The scarcity of human islets for research coupled with functional heterogeneity between isolations makes drug screening costly and inefficient. Here, we present a 3D cell model to facilitate in vitro screening for type 1 diabetes (T1D) research. We first validate the spheroid formation protocol using the proliferative mouse insulinoma MIN6 line and then focus on coculturing HUVECs with the nonproliferative EndoC-βH5 human beta-cell line. The MIN6 line has been shown to increase the insulin response to glucose 2-fold in 3D spheroids compared to monolayer culture, providing a renewable in vitro model for animal islet testing [19]. EndoC-βH5 is the latest development of Human Cell Design, who first pioneered the immortalized human EndoC-βH1 cell line.
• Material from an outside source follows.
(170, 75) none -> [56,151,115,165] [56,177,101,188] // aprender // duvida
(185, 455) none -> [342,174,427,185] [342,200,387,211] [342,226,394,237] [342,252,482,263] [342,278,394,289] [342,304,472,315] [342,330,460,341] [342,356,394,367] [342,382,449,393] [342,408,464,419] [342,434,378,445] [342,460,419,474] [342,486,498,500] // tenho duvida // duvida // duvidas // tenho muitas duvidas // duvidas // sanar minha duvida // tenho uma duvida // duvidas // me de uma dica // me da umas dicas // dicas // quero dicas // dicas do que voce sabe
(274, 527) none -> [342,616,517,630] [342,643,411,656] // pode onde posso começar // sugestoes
While the insulin release of EndoC-βH1 cells can be suppressed using mannoheptulose, continued proliferation would present issues in terms of graft stability and hypoglycemia [20, 21]. To stop replication while promoting maturation, the EndoC-βH5 line has had immortality reversed, which can be accomplished by excision of hTERT and SV40LT, or even temporary inactivation of SV40LT mRNA [22]. EndoC-βH1 cells have shown improved function when combined with supporting cells in spheroids [17, 20, 23]. The nonreplicating, newer generation EndoC-βH5 line, showing a higher response to glucose and insulin secretagogues, has also recently been validated for drug screening applications [24]. Cocultured spheroids with interspersed endothelial cells have increased cell-cell communication compared to layered shell structures [25]. In this study, we explore the impact of varying ratios of low-passage HUVECs to nonproliferative EndoC-βH5 cells in 3D spheroids, aiming to establish a robust model for T1D research. This comparative study evaluates “pseudoislet” spheroid groups by GSIS, gene expression, metabolic activity, and immunofluorescence.

2. Methods and Materials

2.1. Cell Culture

Human umbilical vein endothelial cells (HUVECs) purchased from Lonza (Cedarlane Labs, ON, Canada) were thawed and seeded in T75 tissue culture flasks at a density of 300,000 cells per flask. Supplier prescreening-verified HUVECs showed trypan blue viability of 85-90% and 98% CD31/CD105 double positive. HUVECs were cultured in EGM-2 endothelial cell growth media and supplemental BulletKit (Cedarlane Labs, ON, Canada). MIN6 mouse beta-cells (kindly gifted by Prof. Hoesli from McGill University) were seeded at 2-3 million cells per flask. The human beta-cell line EndoC-βH5 (Human Cell Design, France) was seeded at 80,000 cells/cm² and maintained without proliferation, changing media weekly. Low-passage HUVECs (p4-p8) and immortal MIN6 cells (p30-p40) were used for spheroid formation [26]. Cells were trypsinized using 0.05% trypsin with EDTA and resuspended at 2 million cells/mL for seeding onto agarose molds. To prepare the molds, 0.9% () saline solution was mixed by dissolving NaCl powder in D.I. H₂O to 9 mg/mL and then filtered by 0.2 μm syringe filter. 500 mg of agarose powder was then dissolved into 20 mL of the filtered saline solution in a 50 mL falcon tube, resulting in a 2.5% agarose () mixture. The mixture was heated in a microwave at 10 s increments until fully dissolved. 300 μL of warm agarose was pipetted into MicroTissue 3D Petri dish micromold casts (Sigma-Aldrich, ON, Canada). After cooling for 10 min, the agarose forms a gel and can be removed from the cast and stored at 8°C in a saline solution.

2.2. Spheroid Formation

As cells expanded in monolayer culture, agarose microwell molds were prepared for spheroid formation. Molds were precondition by immersion in growth media in a 24-well plate for 30 min. The media was then removed, and cells were pipetted in a 130 μL suspension onto the premade molds. To attain 1000 cells in each of the 256 wells of the gel microarray, a density of 256 k cells/130 μL (~2 million cells/mL) was used.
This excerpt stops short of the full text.